販売価格は、これまでと変わりなく、ES-560で680万円から(税別)となっている。RSAでは、年間30億円の売上をめざしている。

米RSAセキュリティ プレジデント アート・コビエロ氏

記者発表では、RSA Conference Japan 2009のため来日している、米RSAセキュリティ プレジデント アート・コビエロ氏が登壇。同氏は「現在はセキュリティ環境に影響を与えている3つのトレンドがある。1つ目は、現在の経済危機だ。これにより、費用対効果の改善が求められている。2つ目は、インターネット使用が普及し、グローバル化が進んでいること。そして3つ目が、セキュリティの脅威が増大し、犯罪者も組織化、分業化が進んでいることだ」と述べ、現在のセキュリティ環境を分析。

そして、このような環境に対して、「異なる情報セキュリティの問題を解決している個々の行動」から、「共通の開発プロセスを作成するコラボレーティブな行動へと進化を遂げる必要がある」と主張した。

アート・コビエロ氏が主張するコラボレーティブな行動とは、RSAの製品を親会社であるEMCの製品、兄弟会社であるVMwareの製品を含めて統合し、情報インフラの核に組み込んでいくことだ。

米RSAセキュリティ 製品担当バイスプレジデント クリス・ヤング氏

米RSAセキュリティ 製品担当バイスプレジデント クリス・ヤング氏は「DLPなどのRSAの多くの製品は、enVisionというセキュリティプラットフォーム上に統合されるように図られており、それによって大規模のシステムにも対応することができる。

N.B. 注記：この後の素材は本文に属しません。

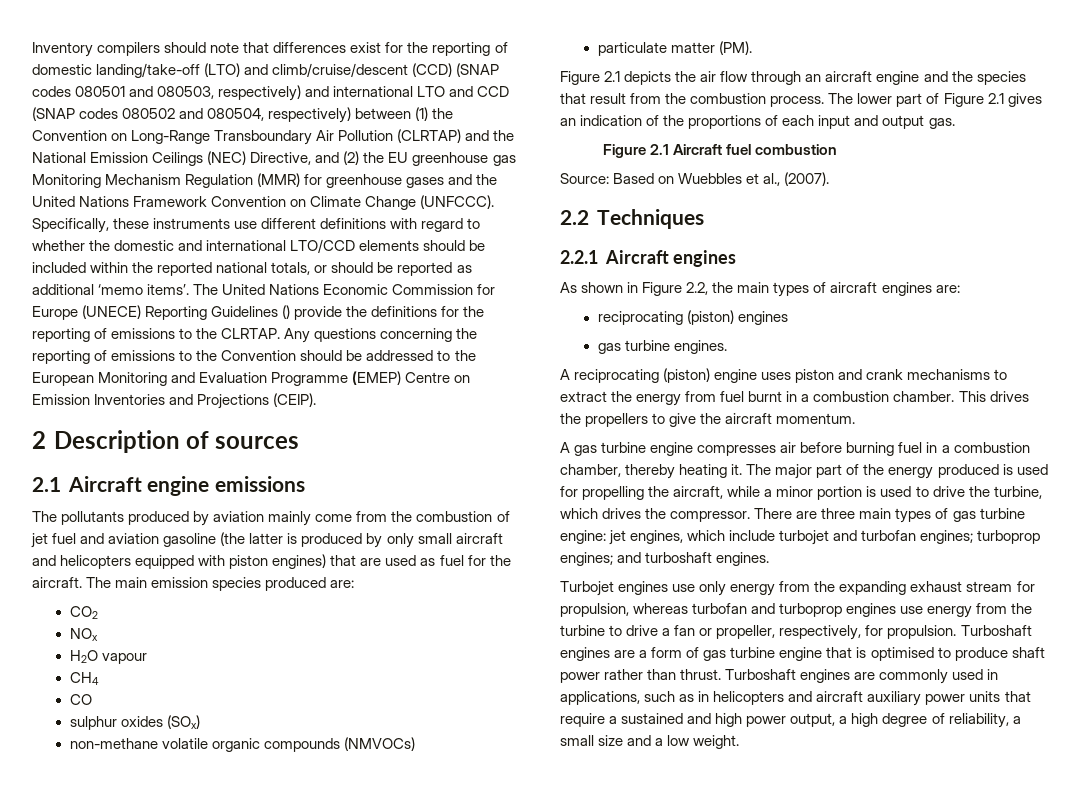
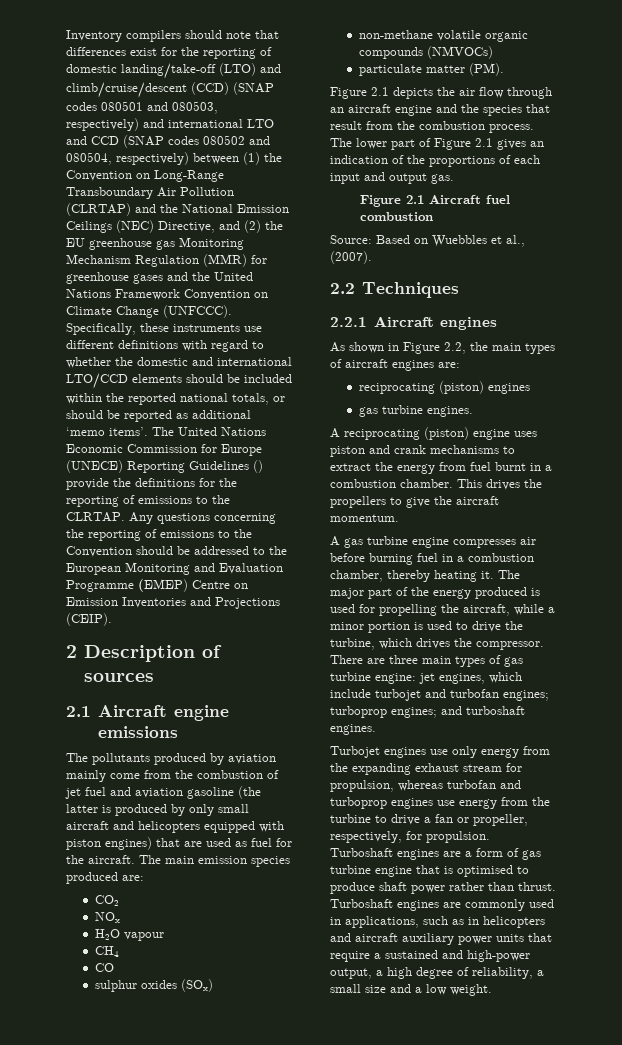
- Turboshaft engines are commonly used in applications, such as in helicopters and aircraft auxiliary power units that require a sustained and high power output, a high degree of reliability, a small size and a low weight.
+ Turboshaft engines are commonly used in applications, such as in helicopters and aircraft auxiliary power units that require a sustained and high-power output, a high degree of reliability, a small size and a low weight.

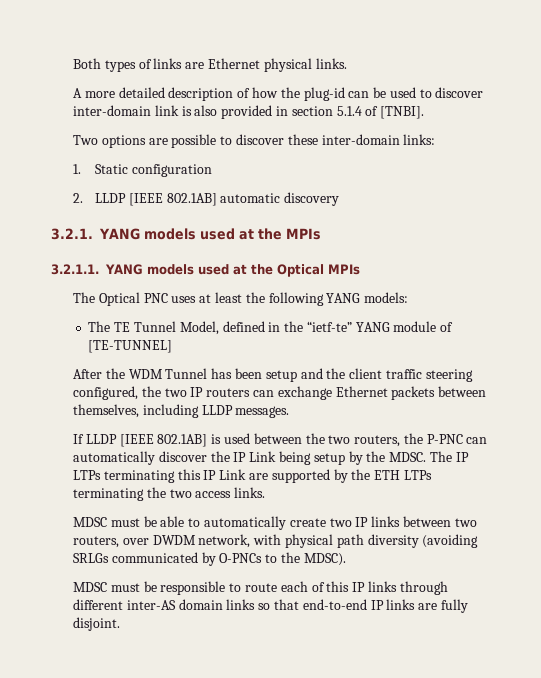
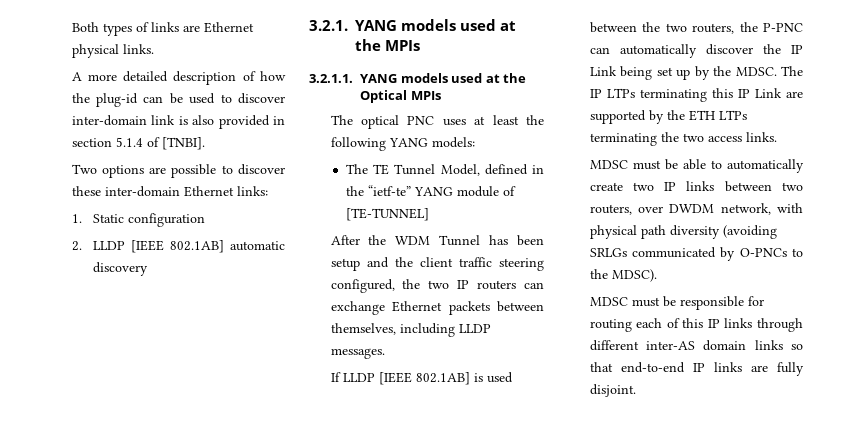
- Two options are possible to discover these inter-domain links:
+ Two options are possible to discover these inter-domain Ethernet links:
- The Optical PNC uses at least the following YANG models:
+ The optical PNC uses at least the following YANG models:
- If LLDP [IEEE 802.1AB] is used between the two routers, the P-PNC can automatically discover the IP Link being setup by the MDSC.
+ If LLDP [IEEE 802.1AB] is used between the two routers, the P-PNC can automatically discover the IP Link being set up by the MDSC.
- MDSC must be responsible to route each of this IP links through different inter-AS domain links so that end-to-end IP links are fully disjoint.
+ MDSC must be responsible for routing each of this IP links through different inter-AS domain links so that end-to-end IP links are fully disjoint.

そして今後将来に向けて進化させるために、RSAの製品だけでなく、EMCの多く製品をカバーする共通の基盤を用意する」と述べた。

そしてアート・コビエロ氏は、シスコ、マイクロソフトなどインフラを提供しているパートナー企業との協業関係を強めるほか、チェックポイントなど他のセキュリティベンダーとも協業し、パートナーのエコシステムを築くことが非常に重要だと述べた。